Across the United States, the percentage of institutions offering Chinese has increased while the teaching of other popular languages has declined.
In a survey of 5,000 elementary and secondary schools, the Center for Applied Linguistics found that Chinese instruction grew in middle and high schools from 1 percent in 1997 to 4 percent in 2008.
These small increases stand in contrast to the declining interest in both French and German over the same time period. Secondary school interest for French slipped from 64 percent to 48 percent and German declined from 24 percent to 14 percent.
UC Davis is also experiencing expanding numbers of students taking or majoring in Chinese.
According to Chengzhi Chu, professor of Chinese and the language program coordinator, enrollment in Chinese language courses grew about 50 percent over the past five years – from approximately 1,000 in 2004 to an estimated 1,500 in 2009.
Information obtained from the Office of Campus Counsel also shows the number of Chinese majors – primary, double or triple -has tripled from the period of 2002 to 2009.
This boost of interest in Chinese can be explained by China’s emergence as an economic power, according to Mark Halperin, UC Davis professor of Chinese.
As China has transitioned from a communist to capitalist economy and witnessed growth, many expect employment and business advantages by learning the language. Ethnic Chinese students are also interested in increasing their Chinese proficiency, Halperin said in an e-mail interview.
However, some doubt whether simply picking up the language is enough. Although people will expand their ability to travel and understand Chinese culture, knowing Chinese does not mean one is versed in local culture, said Norm Matloff, professor of computer science.
“They know when they see someone that’s not a local, even if they’re ethnic Chinese,” Matloff said. “The optimal person is someone who grew up in China, and went to college here, and then goes back to China.”
Matloff also created KuaiXue, one of the first Chinese learning software dictionaries.
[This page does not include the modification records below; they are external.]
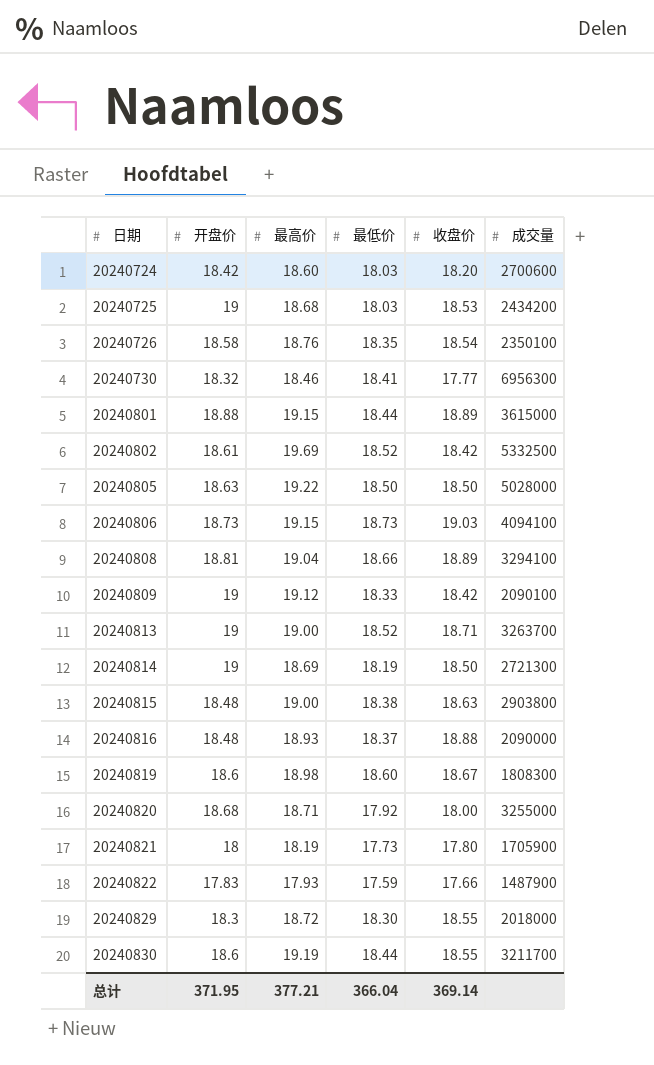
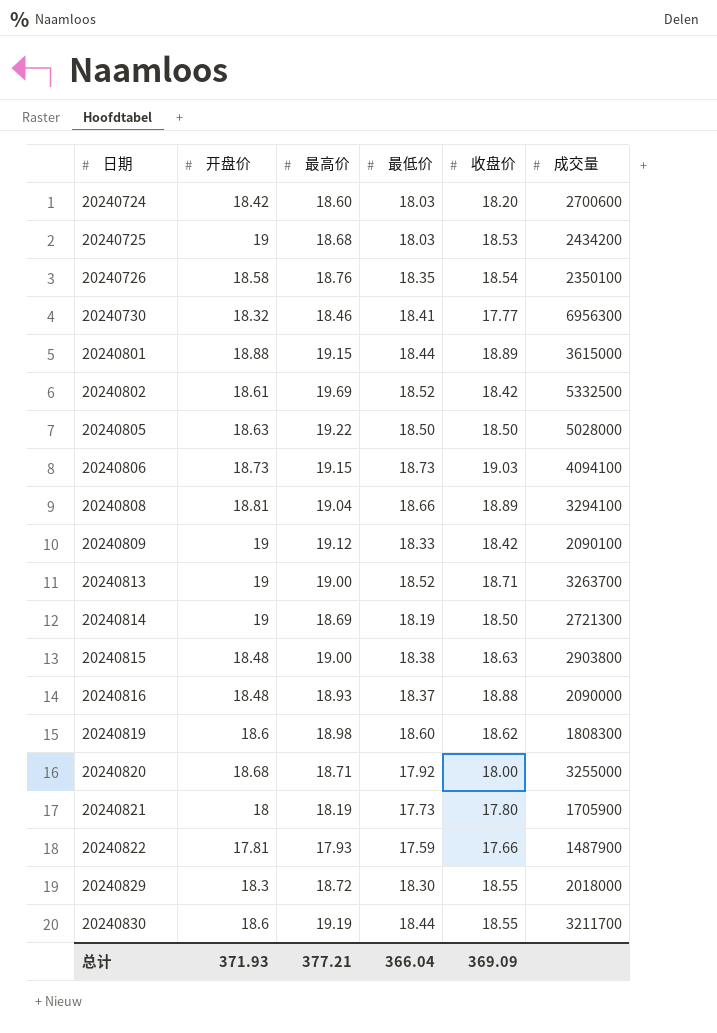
20240819 | 收盘价: 18.67 -> 18.62
20240822 | 开盘价: 17.83 -> 17.81
总计 | 开盘价: 371.95 -> 371.93
总计 | 收盘价: 369.14 -> 369.09

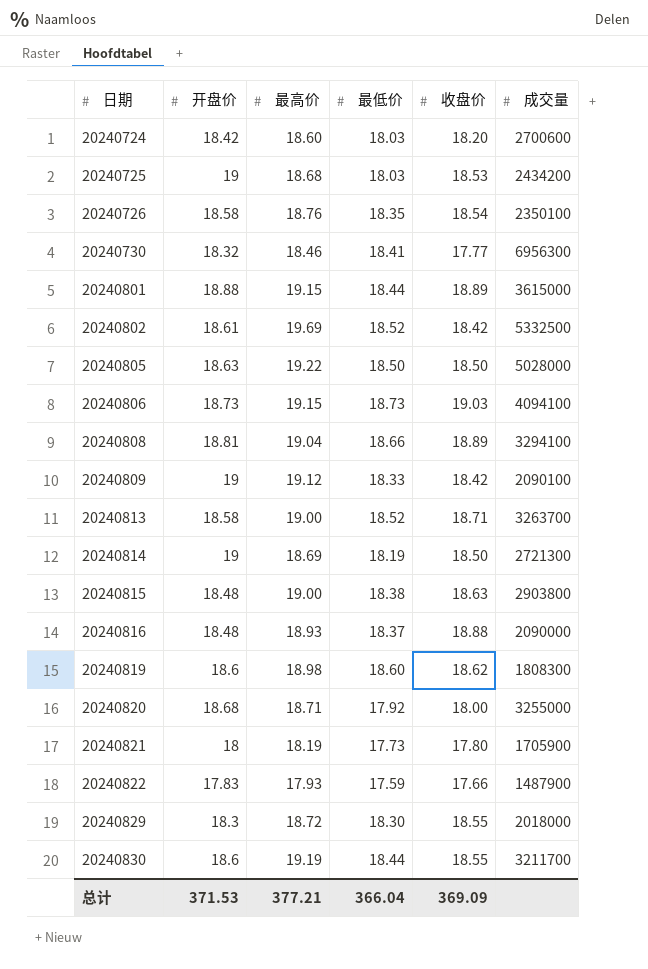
20240813 | 开盘价: 19 -> 18.58
20240822 | 开盘价: 17.81 -> 17.83
总计 | 开盘价: 371.93 -> 371.53

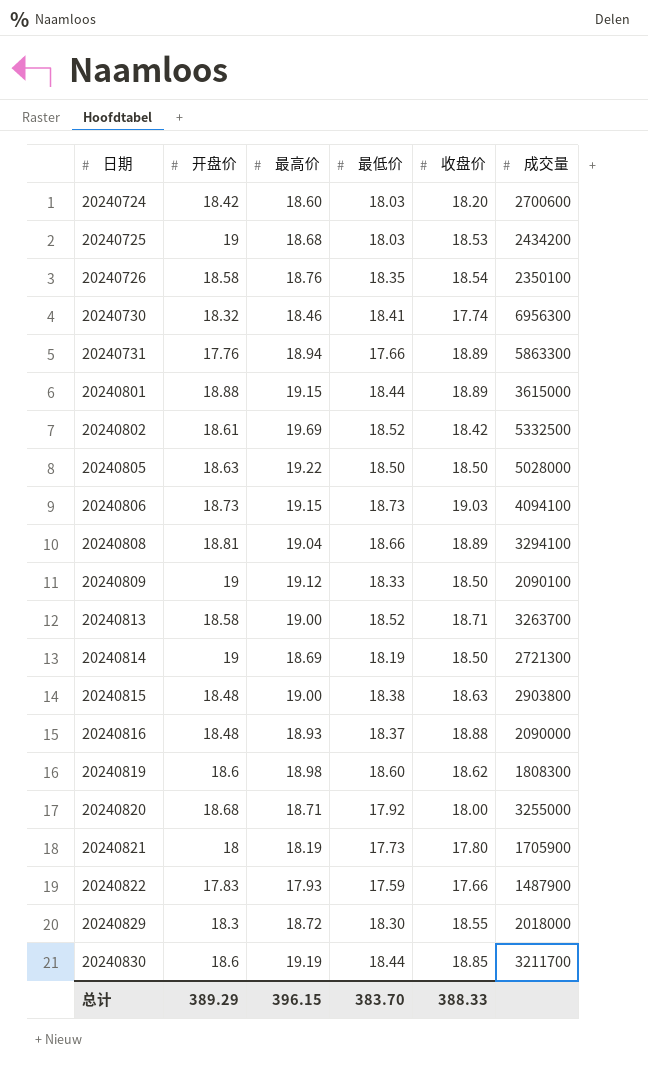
20240730 | 收盘价: 17.77 -> 17.74
row 20240731: none -> 17.76 | 18.94 | 17.66 | 18.89 | 5863300
20240809 | 收盘价: 18.42 -> 18.50
20240830 | 收盘价: 18.55 -> 18.85
总计 | 开盘价: 371.53 -> 389.29
总计 | 最高价: 377.21 -> 396.15
总计 | 最低价: 366.04 -> 383.70
总计 | 收盘价: 369.09 -> 388.33

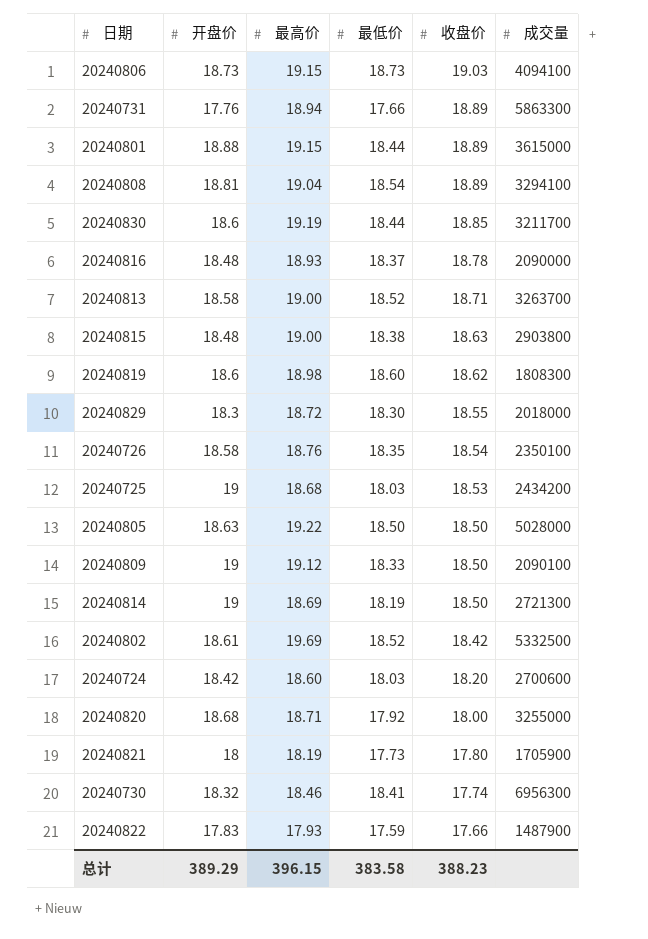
row order: 日期 ascending -> 收盘价 descending
20240808 | 最低价: 18.66 -> 18.54
20240816 | 收盘价: 18.88 -> 18.78
总计 | 最低价: 383.70 -> 383.58
总计 | 收盘价: 388.33 -> 388.23

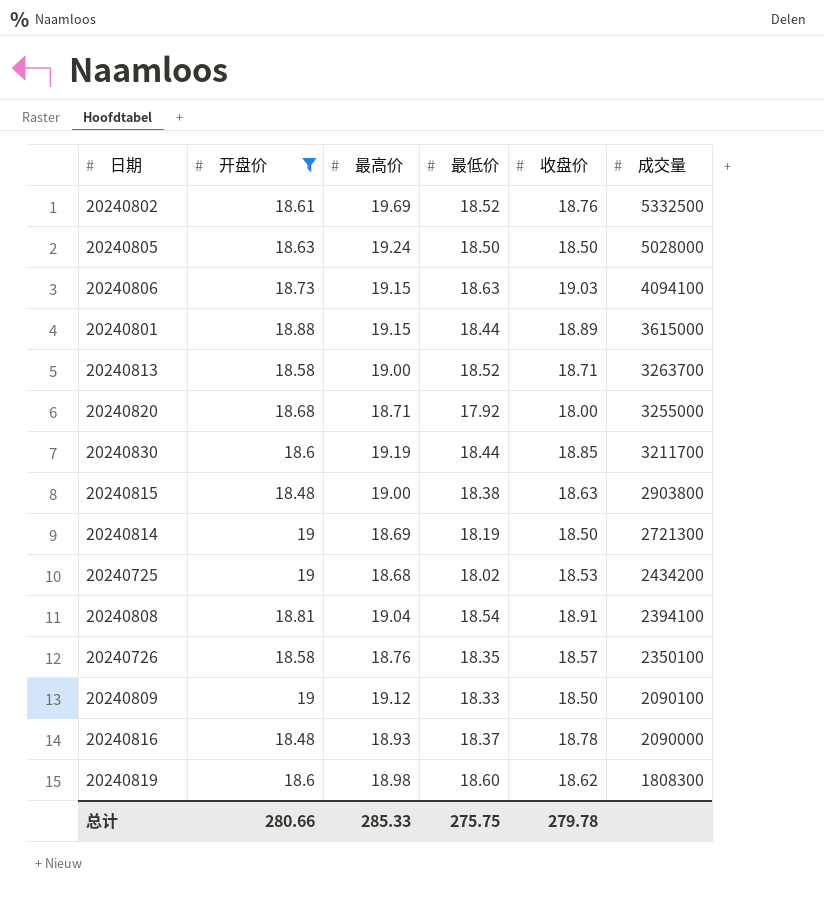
filter: none -> 开盘价 >= 18.48
row order: 收盘价 descending -> 成交量 descending
20240802 | 收盘价: 18.42 -> 18.76
20240805 | 最高价: 19.22 -> 19.24
20240806 | 最低价: 18.73 -> 18.63
20240725 | 最低价: 18.03 -> 18.02
20240808 | 收盘价: 18.89 -> 18.91
20240808 | 成交量: 3294100 -> 2394100
20240726 | 收盘价: 18.54 -> 18.57
总计 | 开盘价: 389.29 -> 280.66
总计 | 最高价: 396.15 -> 285.33
总计 | 最低价: 383.58 -> 275.75
总计 | 收盘价: 388.23 -> 279.78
The program allows users to move their mouse over Chinese characters and see the Pinyin, or English pronunciation and the definition.
Modern iterations include Perapera-kun and Zhong Wen, which can be downloaded as Mozilla Firefox add-ons.
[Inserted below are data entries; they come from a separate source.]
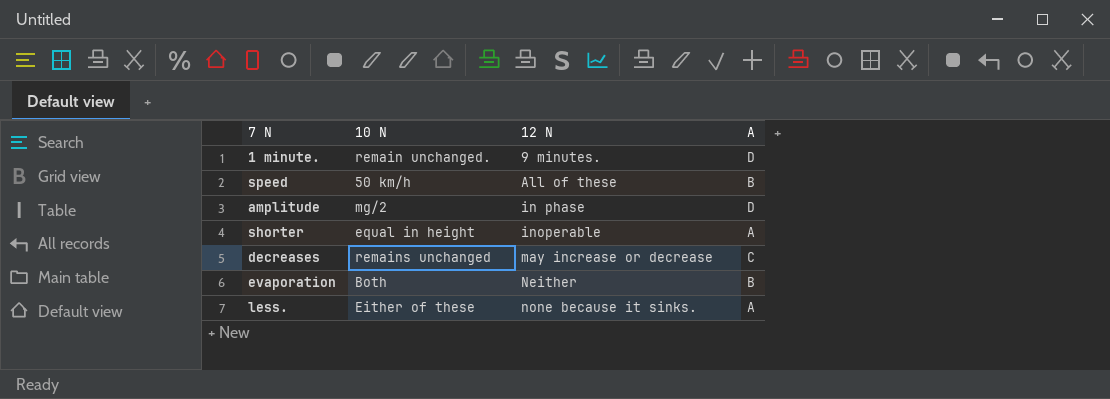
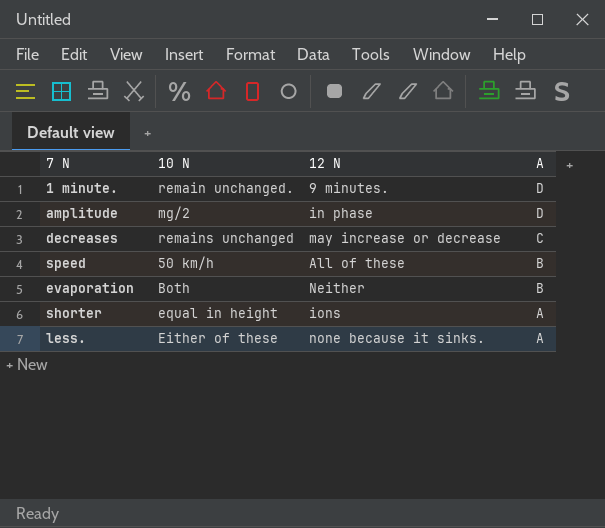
row order: 12 N ascending -> A descending
shorter | 12 N: inoperable -> ions

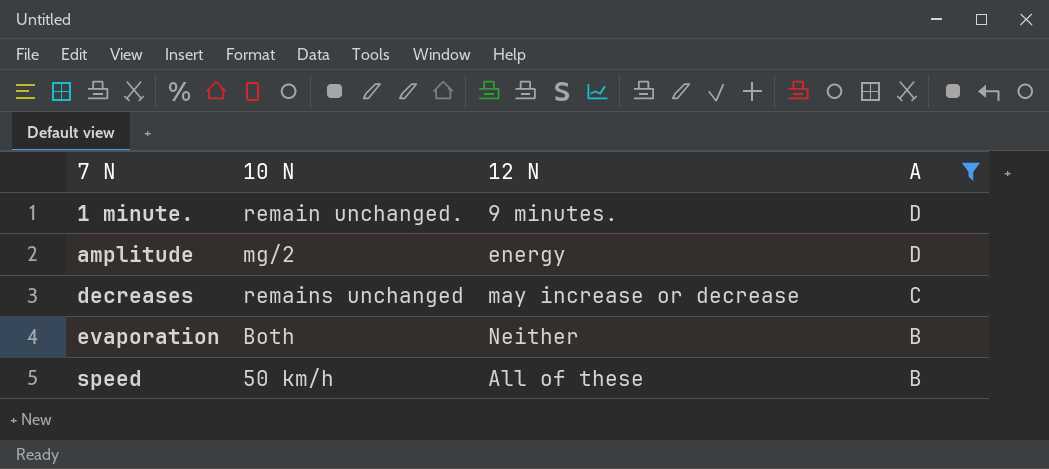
filter: none -> A != A
row order: A descending -> 7 N ascending
amplitude | 12 N: in phase -> energy

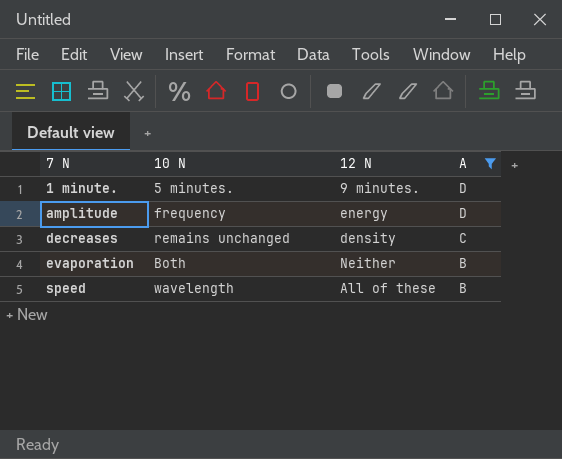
1 minute. | 10 N: remain unchanged. -> 5 minutes.
amplitude | 10 N: mg/2 -> frequency
decreases | 12 N: may increase or decrease -> density
speed | 10 N: 50 km/h -> wavelength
Commenting on the role of technology in learning language, Matloff said such tools should be used sparingly as a means to facilitate learning rather than as a primary resource.
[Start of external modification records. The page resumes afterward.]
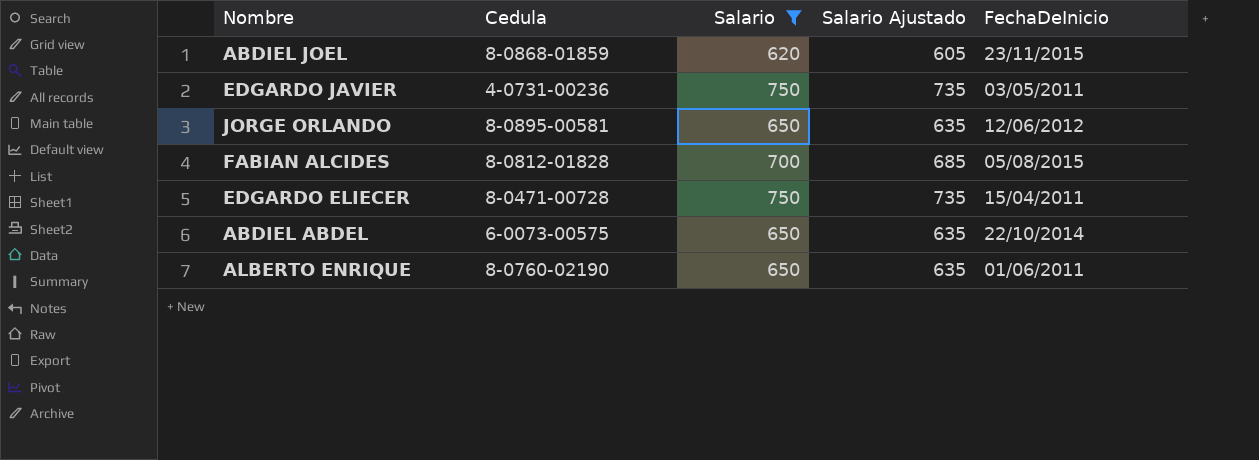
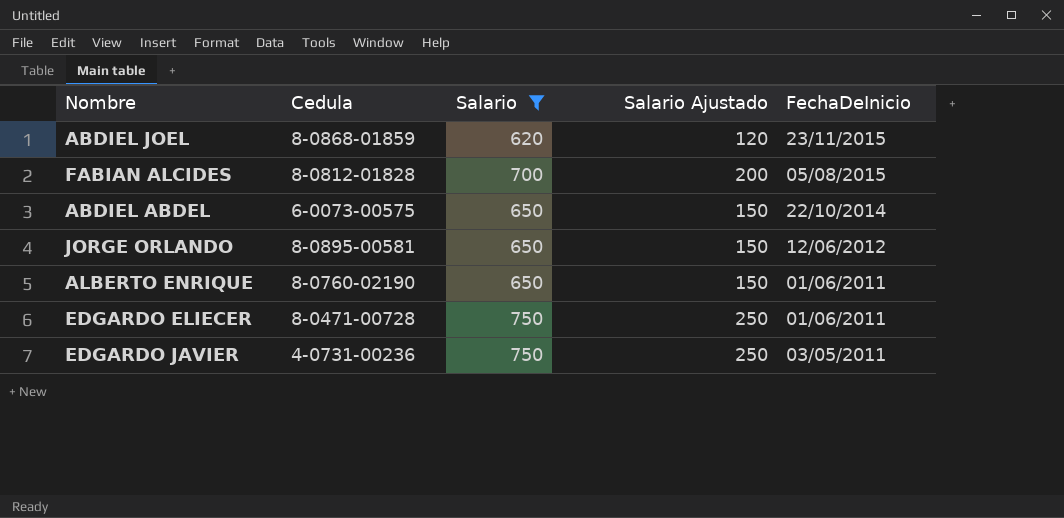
row order: none -> FechaDeInicio descending
column Salario Ajustado | formula: [Salario] - 15 -> [Salario] - 500
EDGARDO ELIECER | FechaDeInicio: 15/04/2011 -> 01/06/2011

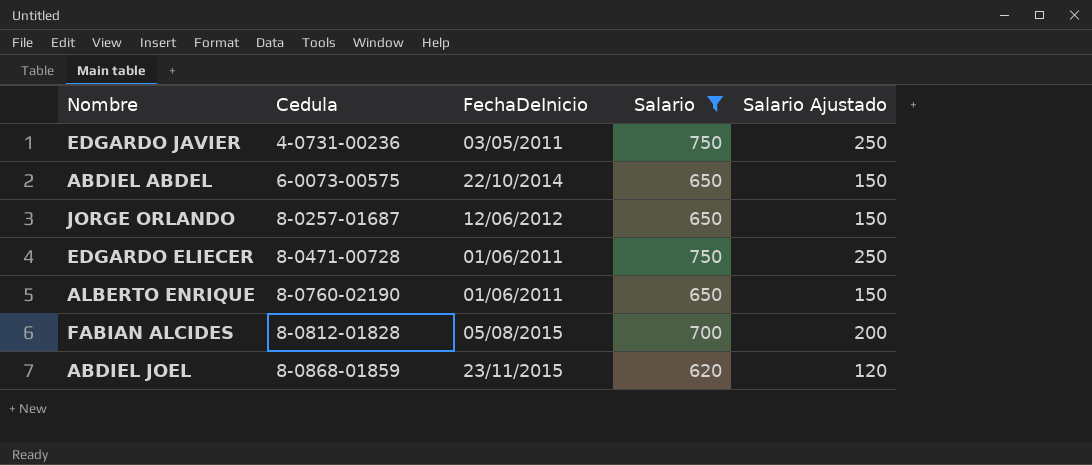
row order: FechaDeInicio descending -> Cedula ascending
column FechaDeInicio | position: 5 -> 3
JORGE ORLANDO | Cedula: 8-0895-00581 -> 8-0257-01687

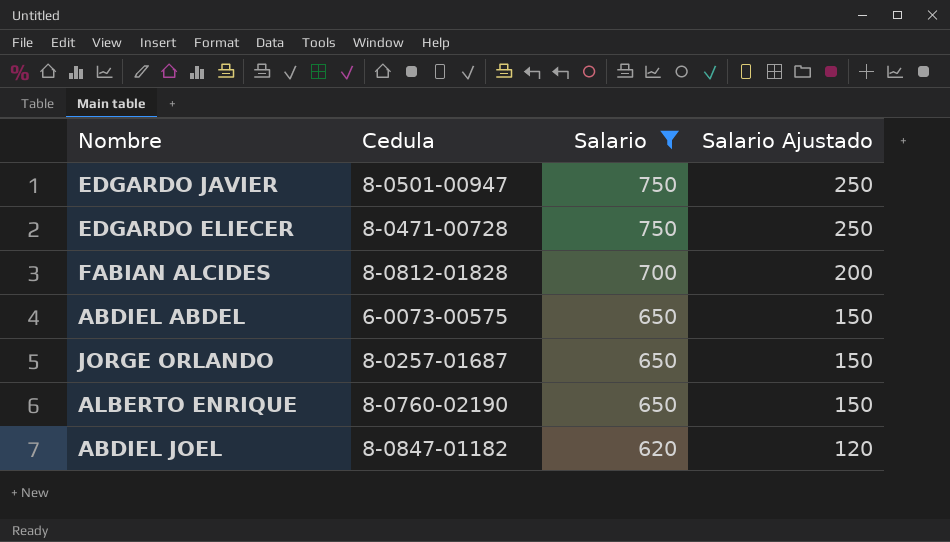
row order: Cedula ascending -> Salario descending
column FechaDeInicio | position: 3 -> none
EDGARDO JAVIER | Cedula: 4-0731-00236 -> 8-0501-00947
ABDIEL JOEL | Cedula: 8-0868-01859 -> 8-0847-01182

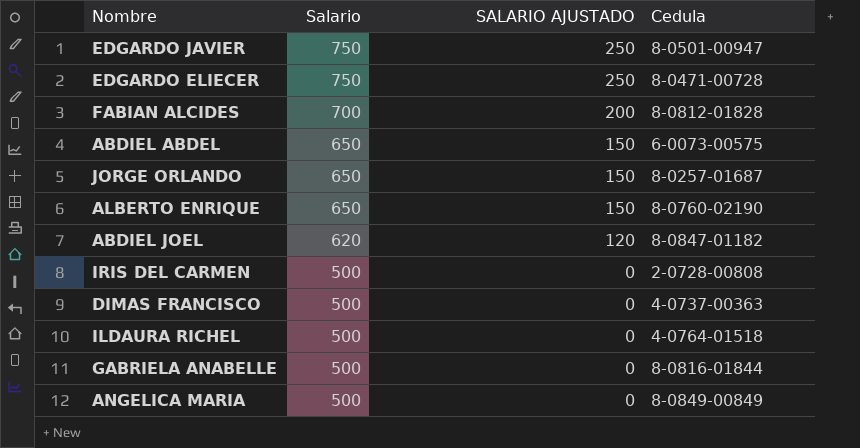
filter: Salario != 500 -> none
column name: Salario Ajustado -> SALARIO AJUSTADO
column Cedula | position: 2 -> 4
“I think computers are used too much in education,” Matloff said. “I don’t think they should be used for every little thing. I think it detracts from learning in many cases. “
Matloff’s expectation of his own software is that it be useful for intermediate learners, who can avoid the laborious task of searching Chinese characters by hand.
Chinese instructors also agree that technology supplements the learning experience. Chu said computer software and online tools, such as audio editing and e-flash cards, are helpful in the classroom.
“Technology is very useful in the sense of bringing great vibrancy and live contexts to the language class, and bringing a lot of convenience and great efficiency for both teaching and learning.”